The plight of the Lancastrians now became desperate. Somerset, having lost his followers, lost his temper, and with it every chance of victory. Indeed, the duke appears to have acted the part of a madman. On reaching the camp, flushed and furious, he looked around for a victim to sacrifice to his rage, and made a selection which was singularly unfortunate for the Lancastrians. Lord Wenlock, it seems, had not left the camp to support Somerset's charge; and the duke, bearing in mind how recently that nobleman had been converted from the Yorkist cause, rushed to the conclusion that he was playing false. A fearful scene was the result. Riding to the centre division of the Lancastrians, the exasperated Beaufort reviled Lord Wenlock in language too coarse to have been recorded, and, after denouncing the aged warrior as traitor and coward, cleft his skull with a battle-axe.

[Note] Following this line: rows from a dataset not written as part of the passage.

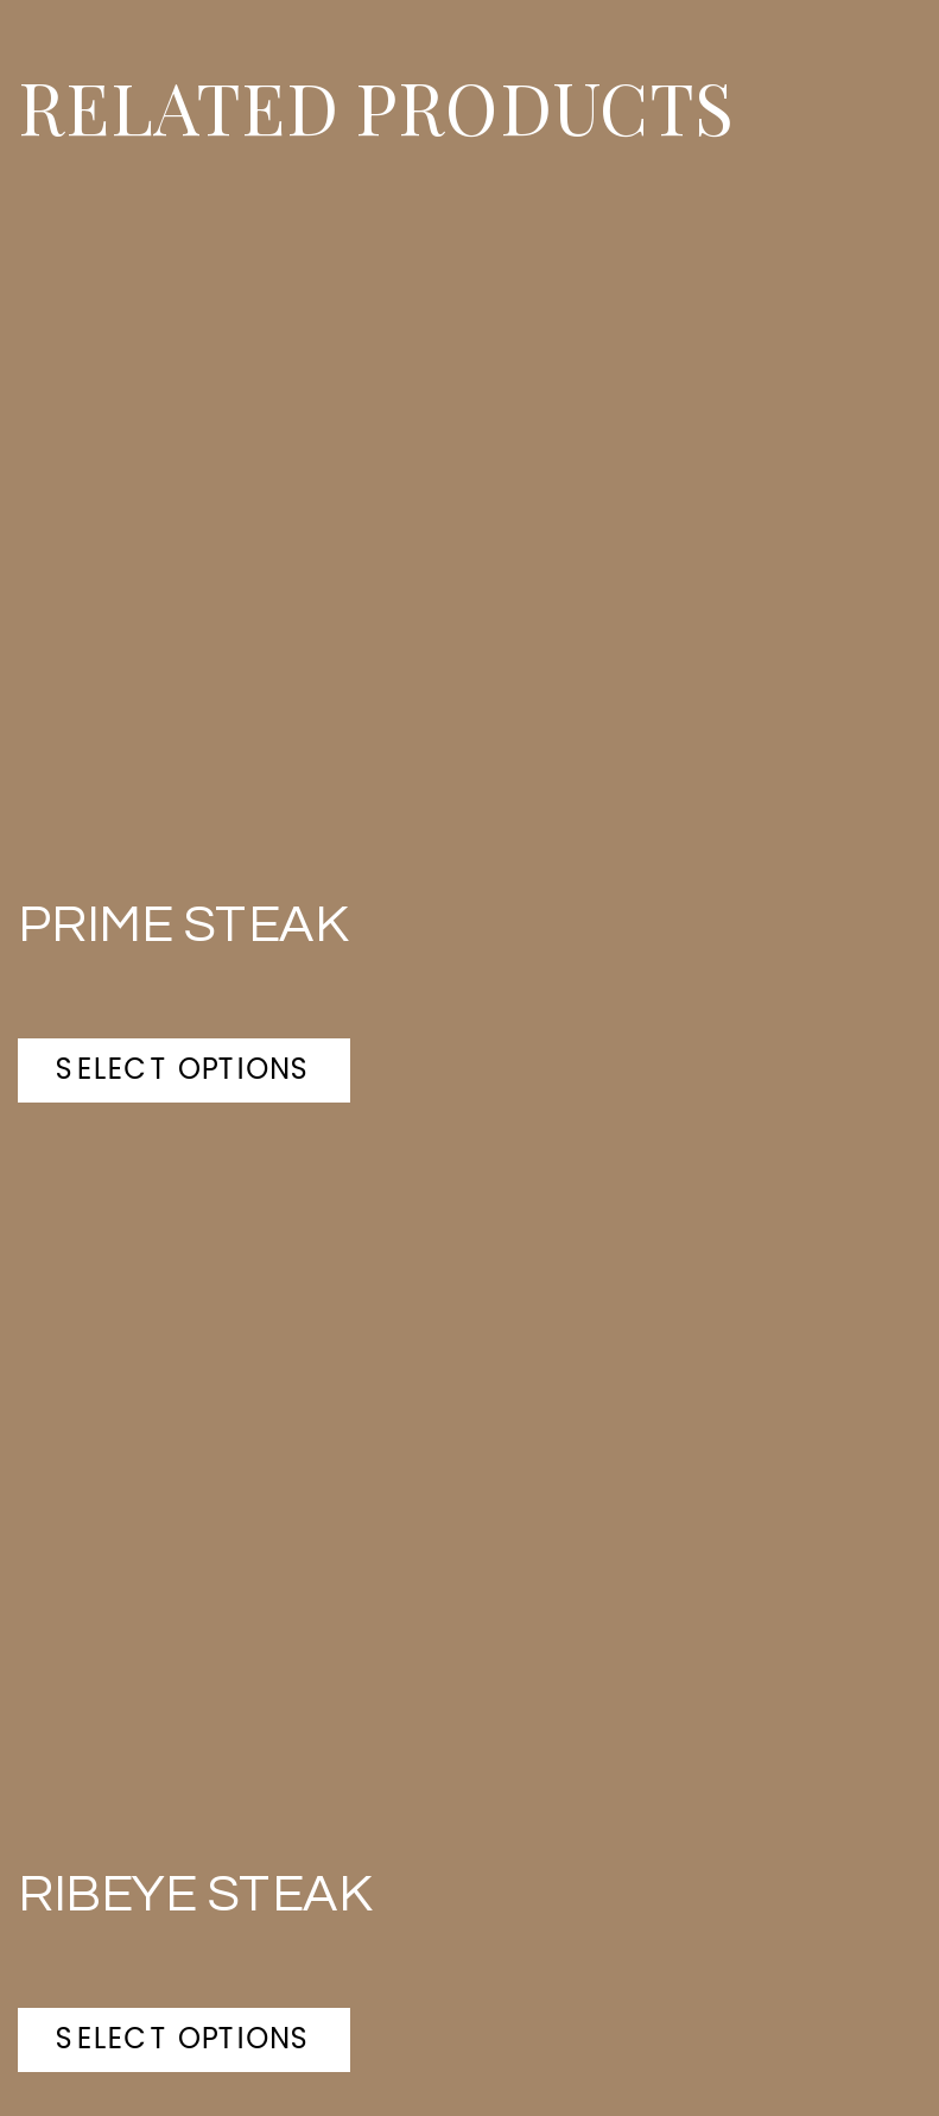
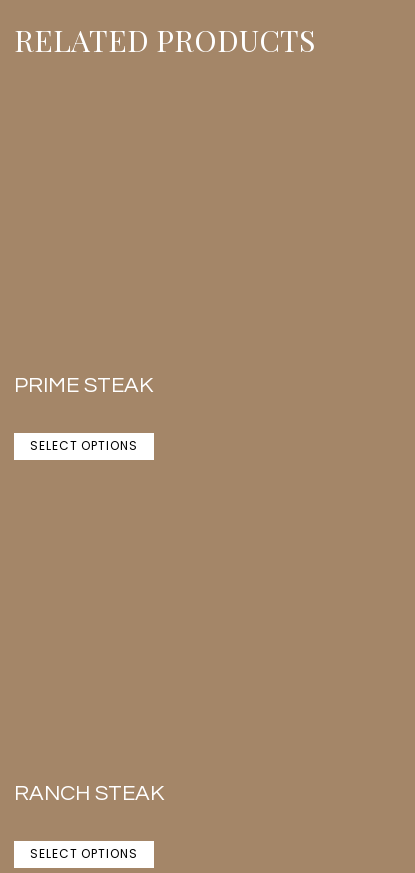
[18,1868,372,1922] RIBEYE STEAK -> [14,782,164,805] RANCH STEAK

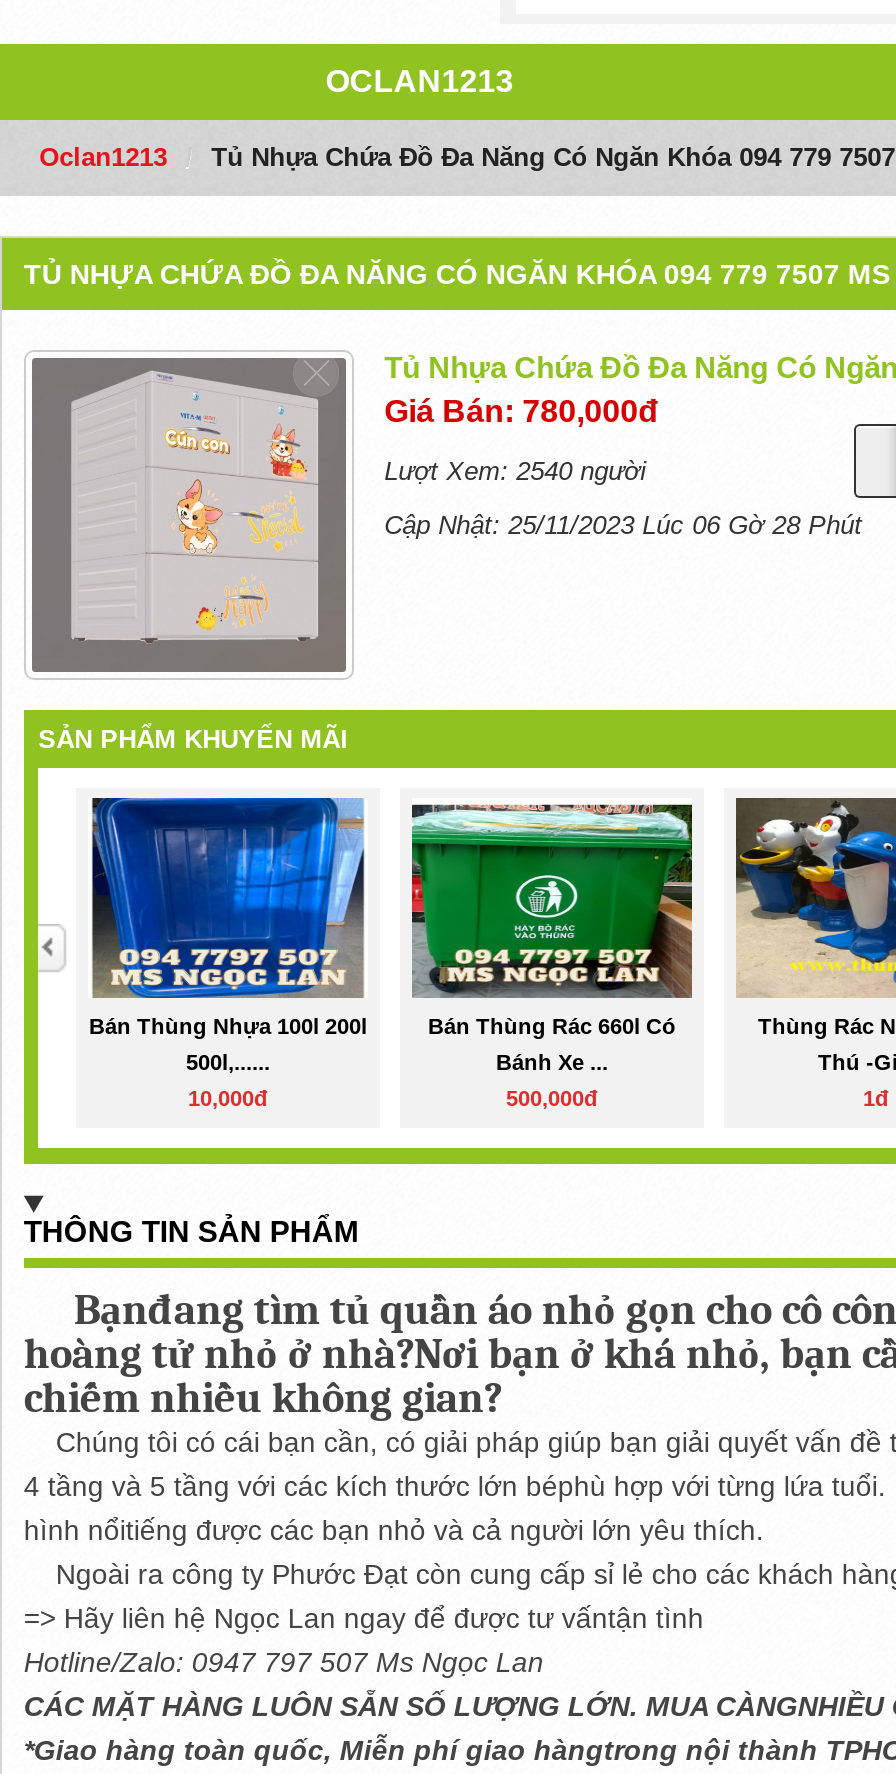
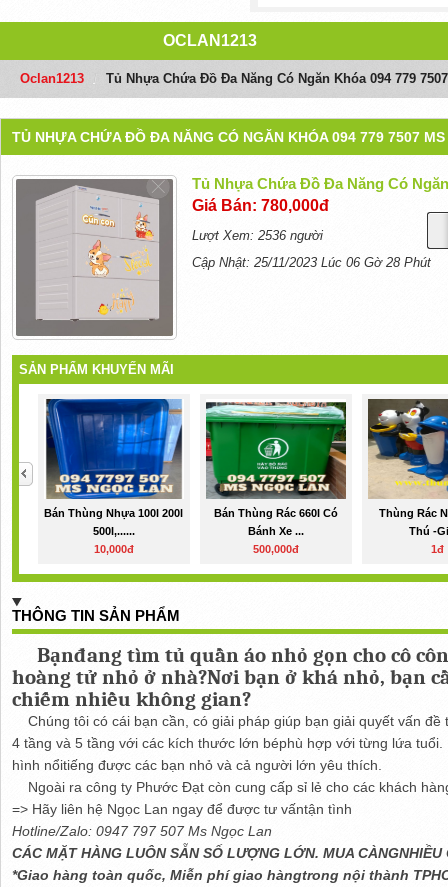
[384,456,646,486] Lượt Xem: 2540 người -> [192,228,323,243] Lượt Xem: 2536 người

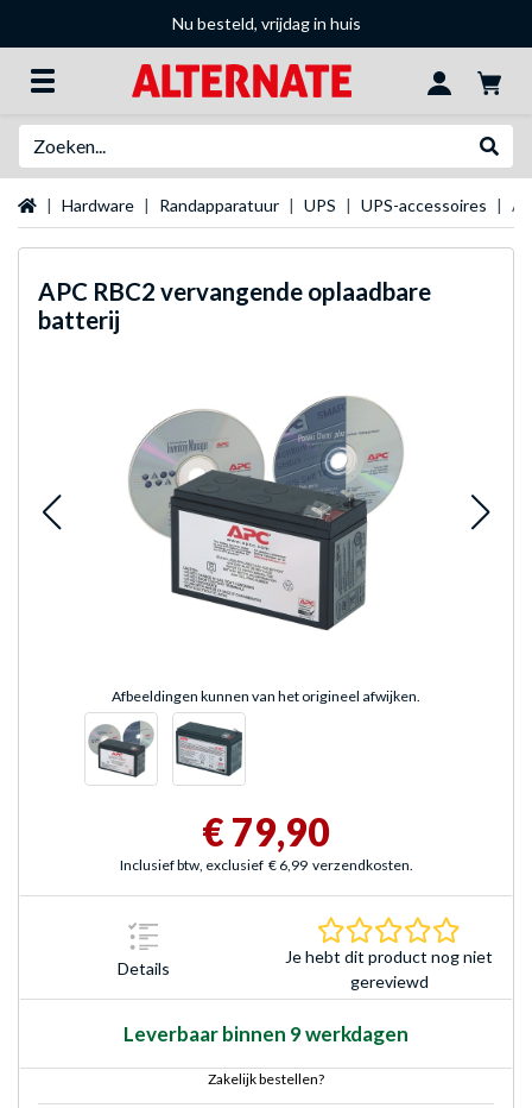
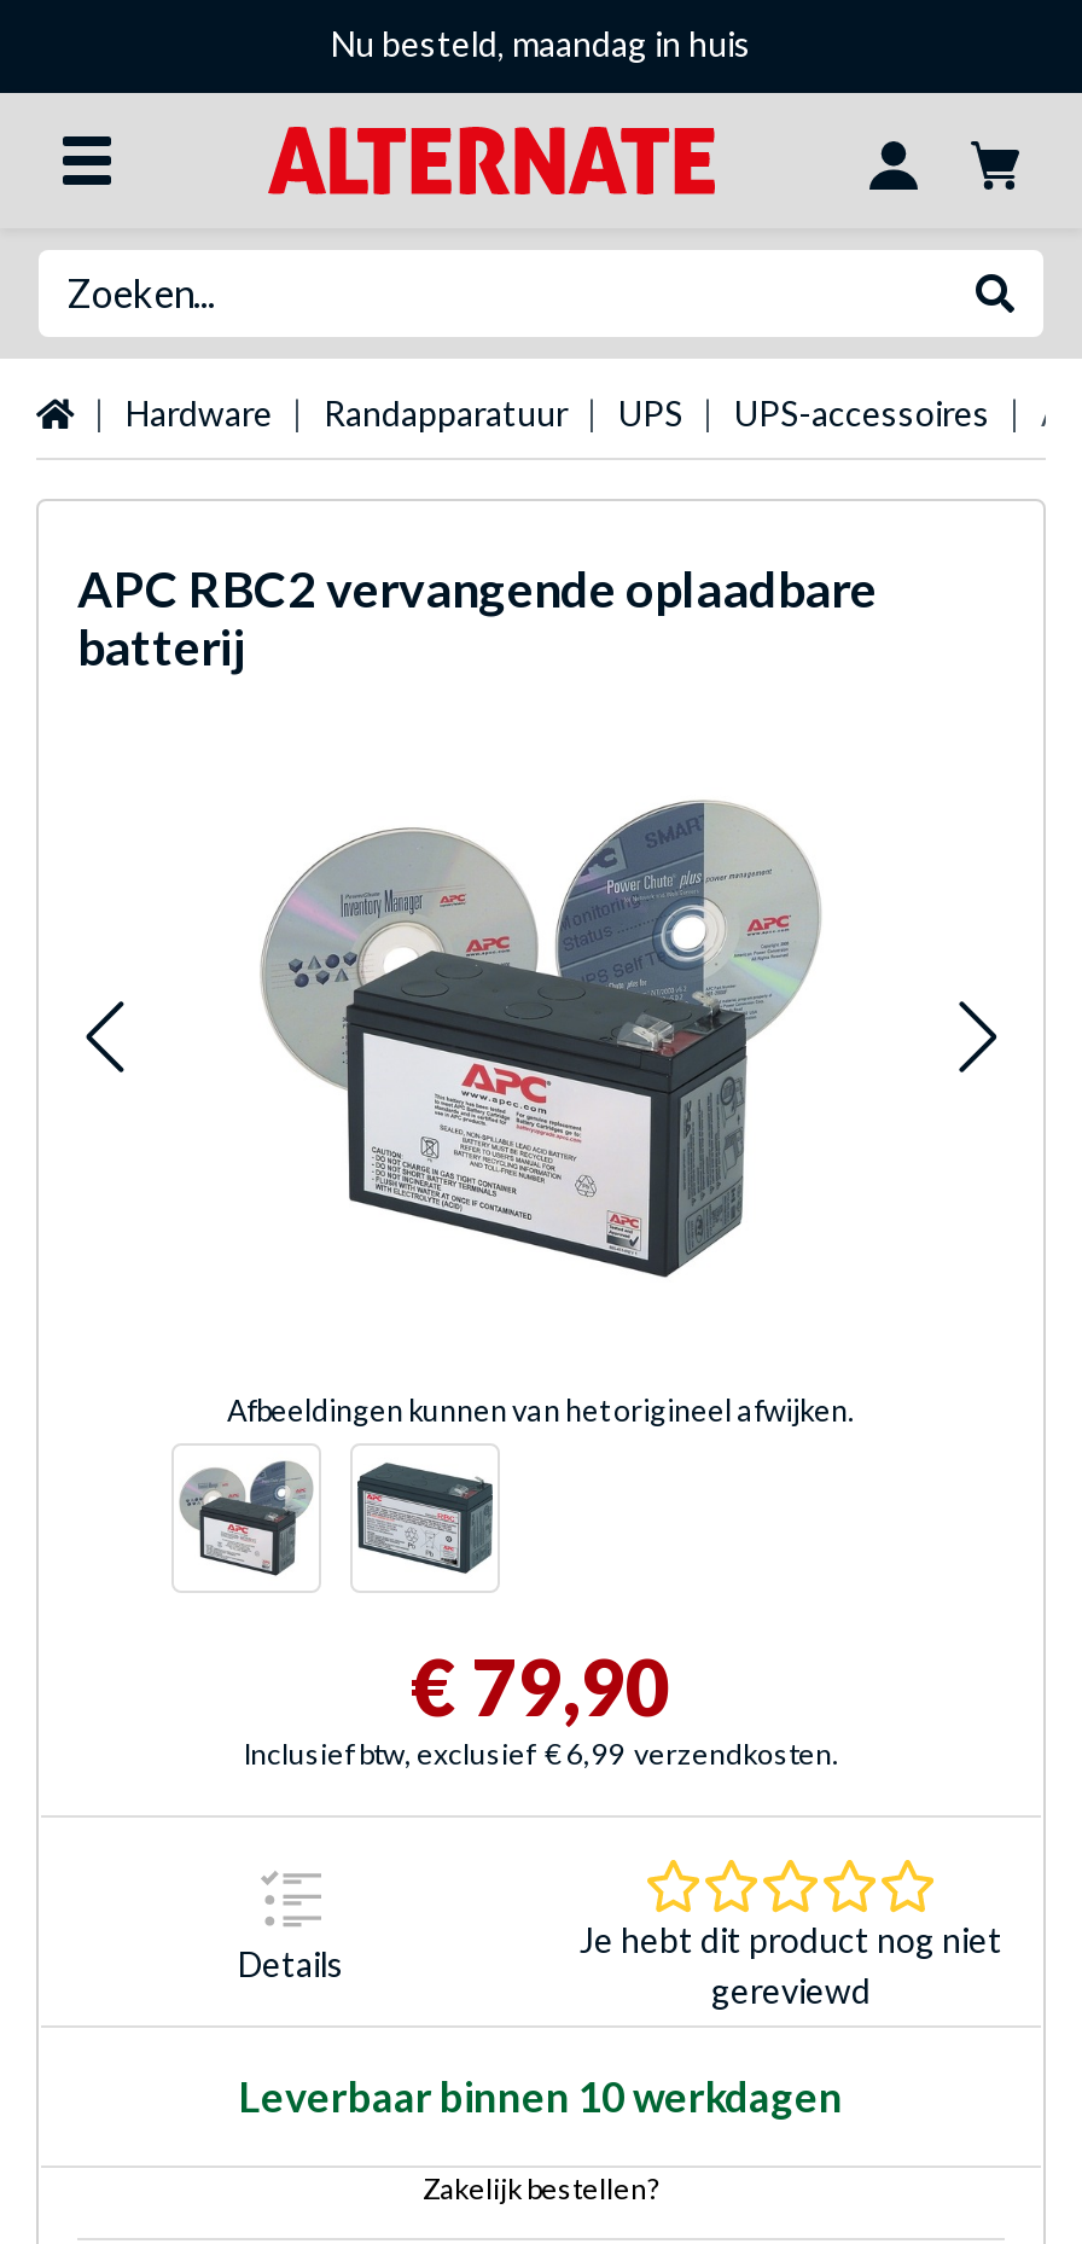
[172,13,360,33] Nu besteld, vrijdag in huis -> [331,23,751,64] Nu besteld, maandag in huis
[124,1021,408,1046] Leverbaar binnen 9 werkdagen -> [239,2072,843,2123] Leverbaar binnen 10 werkdagen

No incident could have been more unfavorable to the fortunes of the Red Rose than Wenlock's fall by the hand of Somerset. A panic immediately seized the Lancastrians; and, ere they could recover from their confusion, King Edward perceived his advantage, cheered his men to the onslaught, spurred over hedge and ditch, and dashed, on his brown charger, fiercely into the intrenched camp. Irresistible we can well imagine the onset of that horse and that rider to have been—the strong war-steed, with his frontal of steel, making a way through the enemy's disordered ranks, and the tall warrior dispersing all around with the sweep of his terrible sword. Vain was then the presence of the Prince of Wales, gallant as the bearing of the royal boy doubtless was. Indeed, all the princes of John of Gaunt's lineage could not now have turned the tide of fight. After a faint struggle, the Lancastrians recoiled in consternation; and, throwing down their arms, fled before Edward and his knights as deer before the hunters. The rout was rapid and complete. The field presented a fearful scene of panic, confusion, and slaughter. Some of the vanquished ran for refuge into Tewkesbury; others betook themselves for safety to the abbey church; and many, hotly pursued and scarcely knowing whither they went, were drowned "at a mill in the meadow fast by the town."
Somerset, on seeing the ruin his rashness had brought on his friends, fled from the scene of carnage. The duke ought not, perhaps, to have avoided the destruction to which he had allured so many brave men. The chief of the Beauforts, however, had no ambition to die like the great earl whom he had deserted at Barnet, nor to fall on the field to which he had challenged his hereditary foe. It is wonderful, indeed, that a man who had known little of life save its miseries should have cared to survive such a defeat; but Somerset, whatever his other qualities, had none of that spirit which, at Bannockburn, prompted Argentine to exclaim, "'Tis not my wont to fly!" At Hexham and at Barnet, Somerset's principal exploits had consisted of availing himself of the speed of his horse to escape the foe; and at Tewkesbury he rushed cravenly from the field, on which, a few hours earlier, he had boastfully declared that he would abide such fortune as God should send. The Prior of St. John, Sir Gervase Clifton, Sir Thomas Tresham, and a number of knights and esquires likewise sought safety in flight.